Так мама и не объяснила, почему евреев нужно убивать. А Прахов рассказывал:
— Всех шпокнули! Та-та-та-та — и капут всем! Теперь будет хорошо.
— А почему хорошо?
— Потому что евреев не будет. Пойдем с нами курочить жидовские хаты.
Впереди шел Прахов, за ним Шубкин, а за Шубкиным плелся и я. Когда мы подошли к домику, где жила баба Мария, я почему-то заревел.
— Ты что? — набросился на меня Прахов и крепко выругался матом.
— А он, наверное, сам еврей, — сказал Шубкин.
— А это можно проверить, — сказал Прахов, вышибая дверь.
— Как? — удивился Шубкин.
— Евреи все обрезаны, — ответил Прахов, и в это мгновение часы заиграли марш. Они переглянулись и вдвоем набросились на меня. Повалили и стали расстегивать мои штаны.
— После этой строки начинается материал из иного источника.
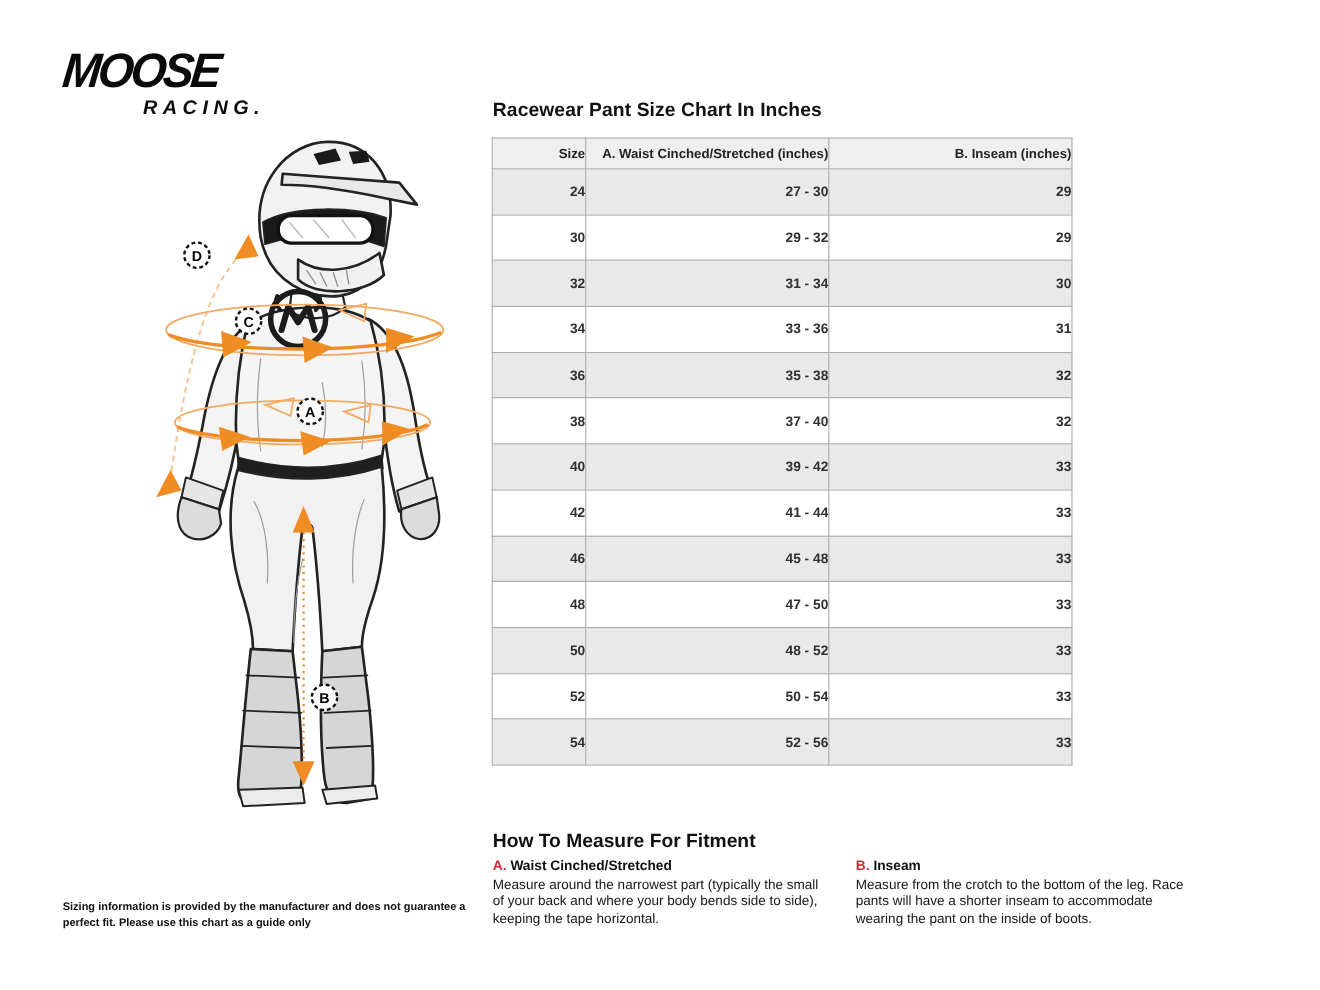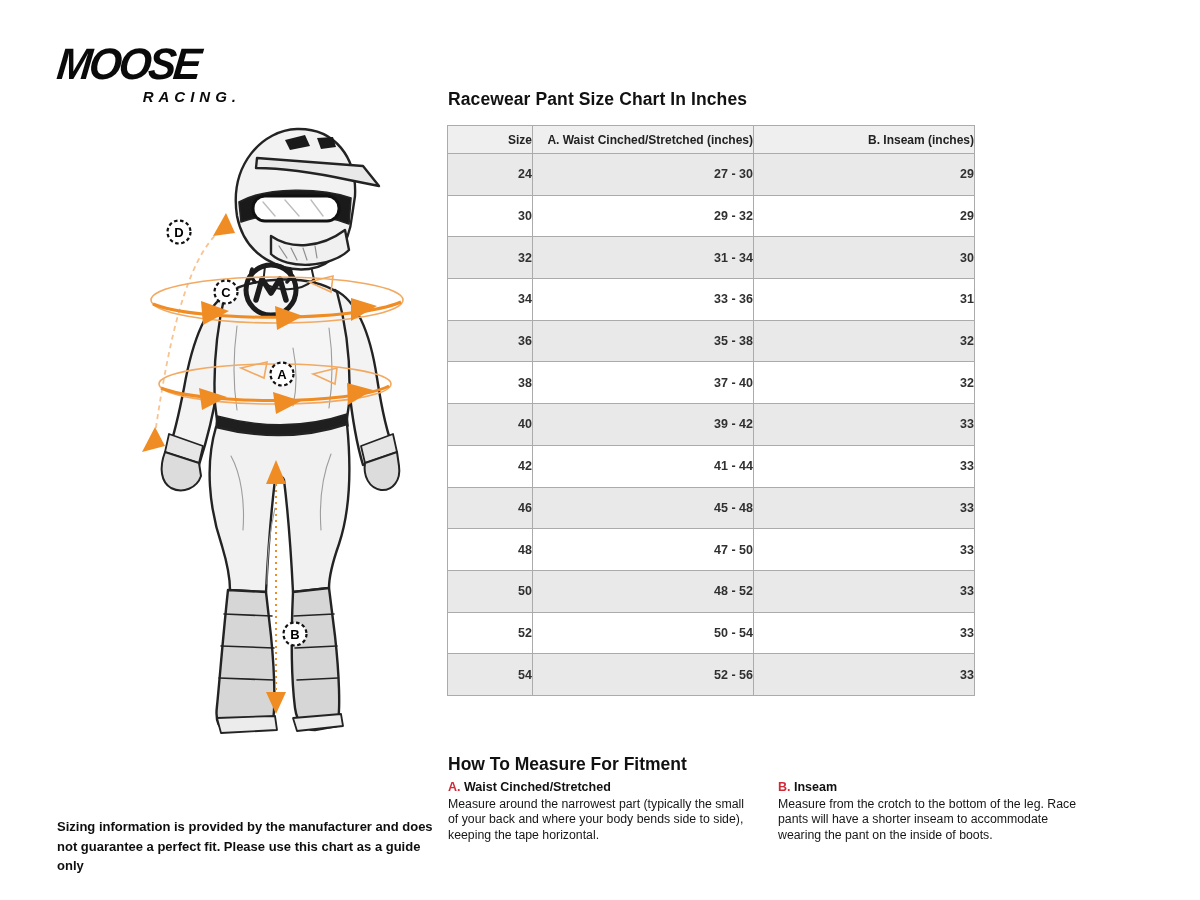"RACING." .logo-sub { font-size: 15px -> 18px }
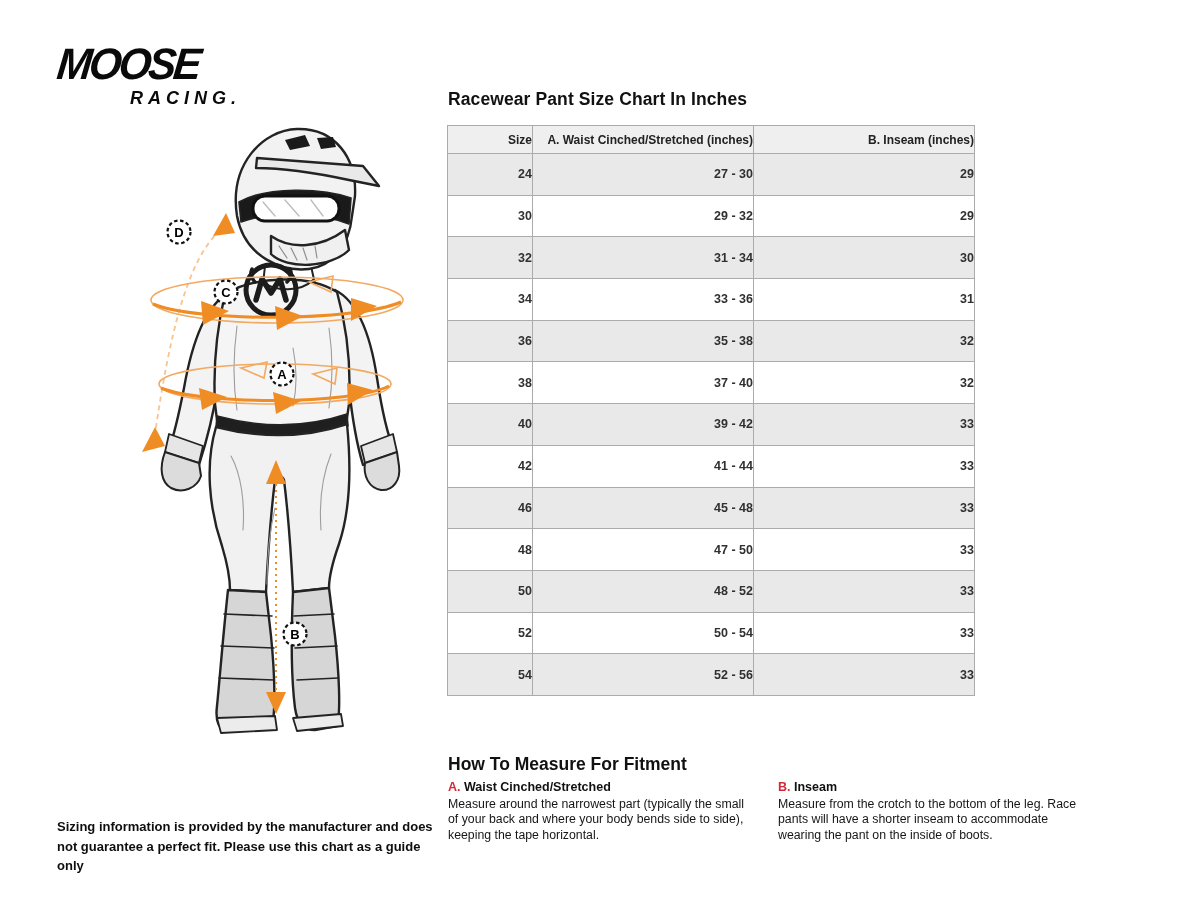"Sizing information is provided by" .disclaimer { font-size: 13px -> 10px }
Мне удалось схватить лежавшую на полу вилку и вонзить ее в праховскую задницу. Он взревел. Отпустил меня, и я убежал.
Потом, когда я стану пассивным антисемитом, я никогда не вспомню о бабушке Марии, не вспомню о ее бронзовых часах, которые до сих пор стоят в одной из комнат Прахова-младшего. Мне никогда и в голову не придет, что руки мои в крови, не столь большой крови, как у обоих Праховых и обоих Шубкиных, но в крови, и если хорошо присмотреться, то эта кровь видна, видны запекшиеся капли, краплаковые, почти черные, видны розоватые потеки, особенно между пальцев и на тыльной стороне ладони.
Этими руками я беру хлеб, наливаю вино, обнимаю женщин, пишу основы паразитаризма. Этими руками, сжатыми в кулак, я угрожаю тем евреям, с помощью и даже при активном содействии которых я приговорен к эксдермации.